Back to 2020 and ByteDance has slowly started shifting TikTok’s power away from China.

At the end of May 2020, ByteDance announced that Disney’s Kevin Mayer would become TikTok’s new CEO in a move to shift its centre of power away from China. The company also transferred global decision-making and research capabilities out of its home country, expanded TikTok’s engineering and research and development operations in Mountain View, California, by hiring more than 150 engineers there according to Reuters.

These changes came at a time of heightened tension between the US and China over trade, technology and the COVID-19 pandemic, as well as the intense scrutiny of TikTok.

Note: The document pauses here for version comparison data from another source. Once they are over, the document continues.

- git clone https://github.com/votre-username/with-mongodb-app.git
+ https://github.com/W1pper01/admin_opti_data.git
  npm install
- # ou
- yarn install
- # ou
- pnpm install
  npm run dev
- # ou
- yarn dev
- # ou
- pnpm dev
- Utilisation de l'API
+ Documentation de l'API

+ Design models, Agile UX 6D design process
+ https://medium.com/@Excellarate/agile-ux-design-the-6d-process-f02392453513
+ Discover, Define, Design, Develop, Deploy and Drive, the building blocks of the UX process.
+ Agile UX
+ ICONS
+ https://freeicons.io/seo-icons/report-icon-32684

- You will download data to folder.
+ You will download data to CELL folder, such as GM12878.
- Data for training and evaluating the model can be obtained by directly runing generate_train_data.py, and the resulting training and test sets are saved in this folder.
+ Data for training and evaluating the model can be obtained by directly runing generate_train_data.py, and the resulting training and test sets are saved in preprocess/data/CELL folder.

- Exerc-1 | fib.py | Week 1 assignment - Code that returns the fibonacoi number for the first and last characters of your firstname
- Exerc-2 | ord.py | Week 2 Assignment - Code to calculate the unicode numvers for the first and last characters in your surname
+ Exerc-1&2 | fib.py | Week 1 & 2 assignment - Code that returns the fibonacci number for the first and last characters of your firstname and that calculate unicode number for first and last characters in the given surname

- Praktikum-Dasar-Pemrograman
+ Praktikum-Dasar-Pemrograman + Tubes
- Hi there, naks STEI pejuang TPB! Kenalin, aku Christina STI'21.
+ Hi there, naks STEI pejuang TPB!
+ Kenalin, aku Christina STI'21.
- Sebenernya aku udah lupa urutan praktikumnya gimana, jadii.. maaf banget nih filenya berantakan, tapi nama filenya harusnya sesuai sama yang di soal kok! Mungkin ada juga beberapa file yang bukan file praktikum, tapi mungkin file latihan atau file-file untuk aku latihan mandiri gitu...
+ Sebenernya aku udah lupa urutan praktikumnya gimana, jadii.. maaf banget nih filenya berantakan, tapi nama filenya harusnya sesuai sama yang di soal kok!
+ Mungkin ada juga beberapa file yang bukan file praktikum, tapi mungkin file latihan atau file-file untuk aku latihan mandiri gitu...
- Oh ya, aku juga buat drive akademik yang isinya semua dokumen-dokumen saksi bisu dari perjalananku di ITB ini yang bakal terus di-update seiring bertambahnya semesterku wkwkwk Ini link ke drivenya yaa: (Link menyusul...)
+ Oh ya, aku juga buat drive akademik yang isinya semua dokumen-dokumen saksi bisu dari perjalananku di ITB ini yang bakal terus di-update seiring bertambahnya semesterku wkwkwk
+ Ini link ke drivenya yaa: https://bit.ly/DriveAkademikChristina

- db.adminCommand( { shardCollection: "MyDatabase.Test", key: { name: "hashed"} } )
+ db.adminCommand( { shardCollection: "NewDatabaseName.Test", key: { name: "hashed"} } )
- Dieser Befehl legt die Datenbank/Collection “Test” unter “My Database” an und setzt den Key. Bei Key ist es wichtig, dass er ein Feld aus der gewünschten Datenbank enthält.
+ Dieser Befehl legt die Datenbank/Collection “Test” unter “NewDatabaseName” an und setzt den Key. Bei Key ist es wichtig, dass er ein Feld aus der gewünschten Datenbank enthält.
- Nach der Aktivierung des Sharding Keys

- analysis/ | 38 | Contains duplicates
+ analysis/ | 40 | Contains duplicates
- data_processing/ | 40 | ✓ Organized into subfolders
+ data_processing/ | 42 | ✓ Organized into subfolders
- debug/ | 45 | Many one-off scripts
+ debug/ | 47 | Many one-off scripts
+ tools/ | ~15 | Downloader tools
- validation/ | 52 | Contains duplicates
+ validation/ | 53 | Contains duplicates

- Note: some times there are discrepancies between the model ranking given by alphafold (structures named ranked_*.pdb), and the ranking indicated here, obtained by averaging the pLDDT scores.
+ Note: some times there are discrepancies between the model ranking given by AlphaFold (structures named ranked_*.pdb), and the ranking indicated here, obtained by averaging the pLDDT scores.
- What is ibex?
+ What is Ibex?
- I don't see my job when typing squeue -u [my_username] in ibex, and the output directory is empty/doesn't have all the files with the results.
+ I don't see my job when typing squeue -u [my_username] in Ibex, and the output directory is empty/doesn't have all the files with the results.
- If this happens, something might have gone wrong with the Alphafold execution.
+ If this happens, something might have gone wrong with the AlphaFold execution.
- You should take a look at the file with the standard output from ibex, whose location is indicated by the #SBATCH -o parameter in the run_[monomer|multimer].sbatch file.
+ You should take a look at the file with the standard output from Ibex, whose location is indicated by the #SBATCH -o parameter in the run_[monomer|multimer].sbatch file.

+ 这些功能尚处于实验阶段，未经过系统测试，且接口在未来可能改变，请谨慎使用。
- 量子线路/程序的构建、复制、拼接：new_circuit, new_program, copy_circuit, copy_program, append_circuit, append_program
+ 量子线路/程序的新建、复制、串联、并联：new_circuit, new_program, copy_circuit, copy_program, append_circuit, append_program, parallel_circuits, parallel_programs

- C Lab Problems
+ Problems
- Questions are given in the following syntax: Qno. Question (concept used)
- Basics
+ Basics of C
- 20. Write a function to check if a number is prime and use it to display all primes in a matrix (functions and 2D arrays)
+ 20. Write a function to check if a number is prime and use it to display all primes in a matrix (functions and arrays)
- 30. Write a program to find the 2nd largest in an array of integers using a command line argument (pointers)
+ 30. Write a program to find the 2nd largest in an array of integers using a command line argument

Although ByteDance has recently made a series of moves to transfer TikTok’s centre of power away from China, it could still be forced to sell off the video-sharing app. In 2016, when the dating app Grindr was sold to the Chinese company Kunlun, CFIUS then determined in March 2019 that its ownership caused a national security risk. In March 2020, Kunlun sold Grindr for about $608.5 million to San Vicente Acquisition.

As the world awaits for more changes in TikTok’s content moderation approach as well as its Chinese ownership, there’s only one thing you can do as a user in order to protect your personal data: review the app’s privacy policy. Stopping yourself from using the app completely might also help, but we won’t ask that of you.